AFAIK LinkingTo is the only form of a build-time dependency, that is
completely explicit, so it is relatively easy to handle. The other
frequent of build-time dependency is a function call to the other
package, that happens at install time. E.g. with references or R6*
classes you frequently include code like this in yourpackage:
myclass <- R6::R6Class(...)
and this code is evaluated at install time. So if the R6 package is
updated, the installed version myclass in yourpackage is not affected
at all. In fact, if the new version of R6 is not compatible with the
myclass object created by the old version, then yourpackage will be
broken. (This AFAIK cannot happen with R6, so it is not the best
example, but it can happen in other similar cases.)
The key here is that R6 is a build-time dependency of yourpackage,
similarly to packages linking to (i.e. LinkingTo) Rpp.

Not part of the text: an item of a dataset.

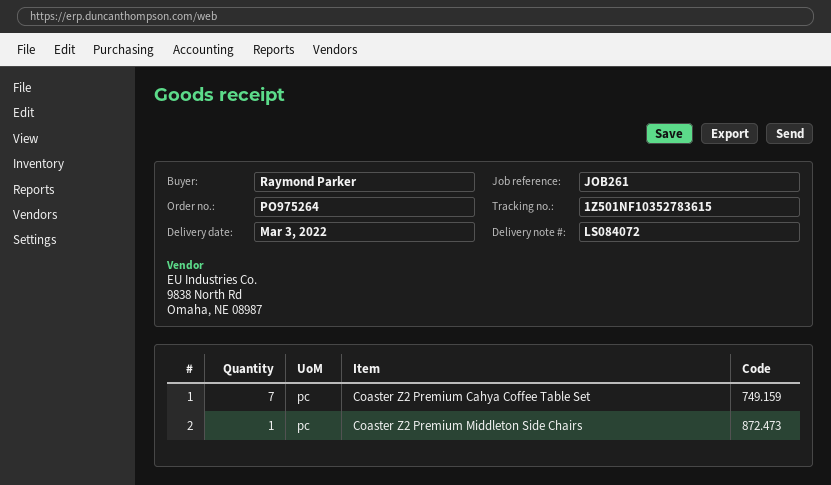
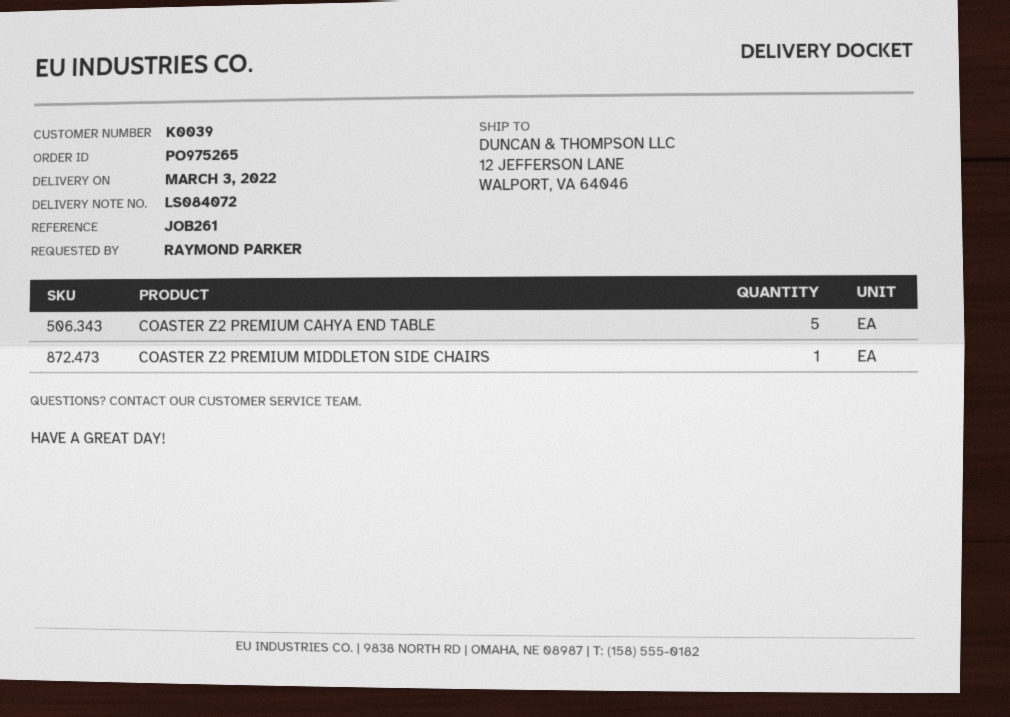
order number: PO975264 -> PO975265
Coaster Z2 Premium Cahya Coffee Table Set: 7 -> none
COASTER Z2 PREMIUM CAHYA END TABLE: none -> 5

Another possible type of build-time dependency is if you put objects
from another package in yourpackage. E.g.
myfun <- otherpkg::fun
Then a copy of otherpkg::fun will be saved in yourpackage. If you
install a new version of otherpkg, yourpackage is unaffected, and if
otherpkg::fun uses some (possibly internal) API from otherpkg, that
has changed in the new version of otherpkg, you might easily end up
with a broken yourpackage again.
I think one lesson is to avoid running code at install time. This is
not a new thing, AFAIR it is even mentioned in 'Writing R extensions'.
Instead of running code at install time, you might consider running it
in `.onLoad()`, and then these "problems" go away. But you obviously
cannot always avoid it.
* I think the R6 package is great, and I am not speaking in any way
against it. I just needed an example, and I know R6 much better than
reference classes, or other similar packages.